Is It Risk-On Again?

This year’s rebound in asset prices around the world suggests that investor sentiment is shifting to risk-on after a year of playing defense. Trying to divine the future for pricing is always precarious, especially in the near term. But there’s no charge for looking at proxies of key market trends through various ETF pairs. As we’ll see, certain slices of markets are predicting a new bull run, but it’s still early to ring the all-clear signal, according to a broad measure of US stocks relative to US bonds, which is arguably a more reliable indicator. But let’s start with the sizzle.

The poster boy for the recent change in risk appetite is captured by the recent spike in the ratio between high beta US stocks (SPHB) and their counterpart via low-volatility shares (SPLV). The key question: Will this gauge of sentiment hold on to its latest gain and maintain an upside bias?

Another way to gauge the appetite for risk sentiment is by tracking how discretionary consumer stocks (XLY) perform relative to their more defensive counterparts via consumer staples (XLP). Here too a sentiment change is visible, but the shift is weaker compared with high beta/low vol.

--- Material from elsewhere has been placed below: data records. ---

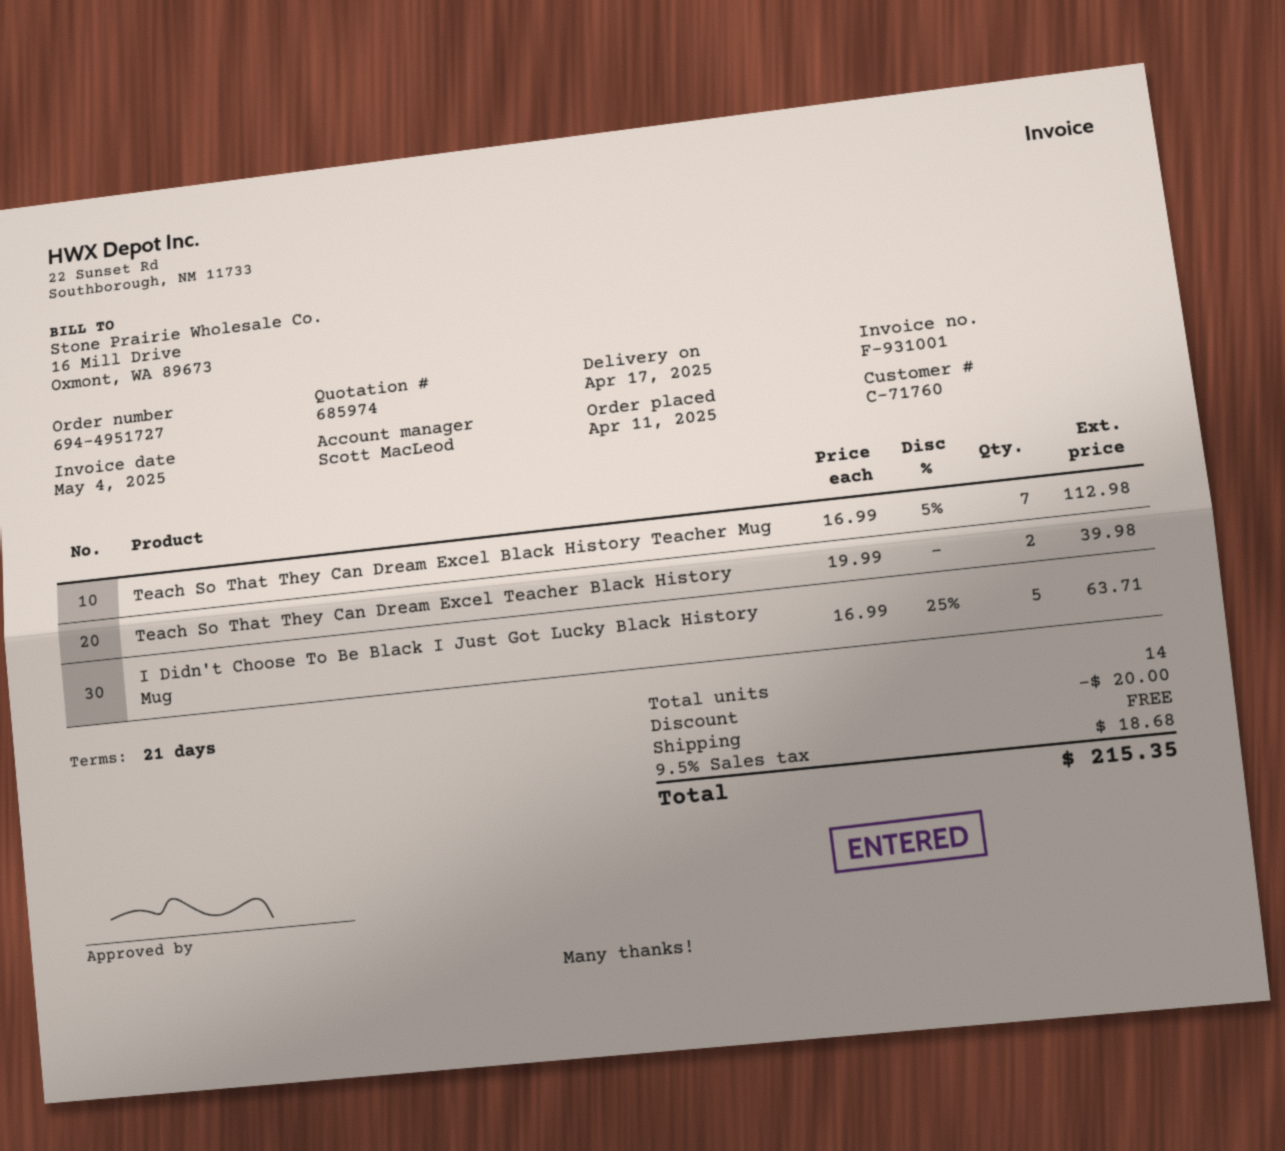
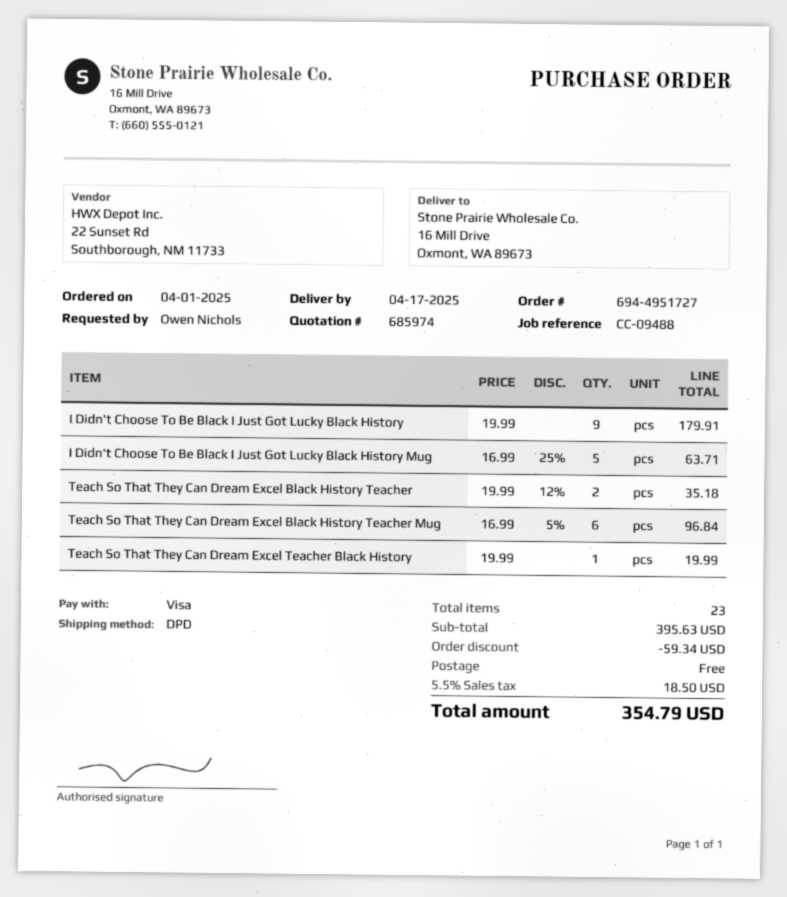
order date: 2025-04-11 -> 2025-04-01
Teach So That They Can Dream Excel Black History Teacher Mug: 7 x 16.99 - 5% = 112.98 -> 6 x 16.99 - 5% = 96.84
Teach So That They Can Dream Excel Teacher Black History: 2 x 19.99 = 39.98 -> 1 x 19.99 = 19.99
I Didn't Choose To Be Black I Just Got Lucky Black History: none -> 9 x 19.99 = 179.91
Teach So That They Can Dream Excel Black History Teacher: none -> 2 x 19.99 - 12% = 35.18
total quantity: 14 -> 23
discount: 20.00 -> 59.34
tax: 9.5% = 18.68 -> 5.5% = 18.50
total: 215.35 -> 354.79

By contrast, a proxy for the housing outlook looks red hot, based on homebuilder stocks (XHB) relative to the US Treasuries (IEF). It’s debatable if this slice of the market is getting ahead of itself, but to the extent this is a leading indicator for economic activity it’s screaming that it’s off to the races once more.

Another proxy for the business cycle and demand for risk assets is the ratio between semiconductor stocks (SMH) and the broad equities market (SPY). The assumption here is that semis are highly sensitive to the business cycle and therefore offer early signals for major turning points in economic activity. On that basis, there’s a clear change underway.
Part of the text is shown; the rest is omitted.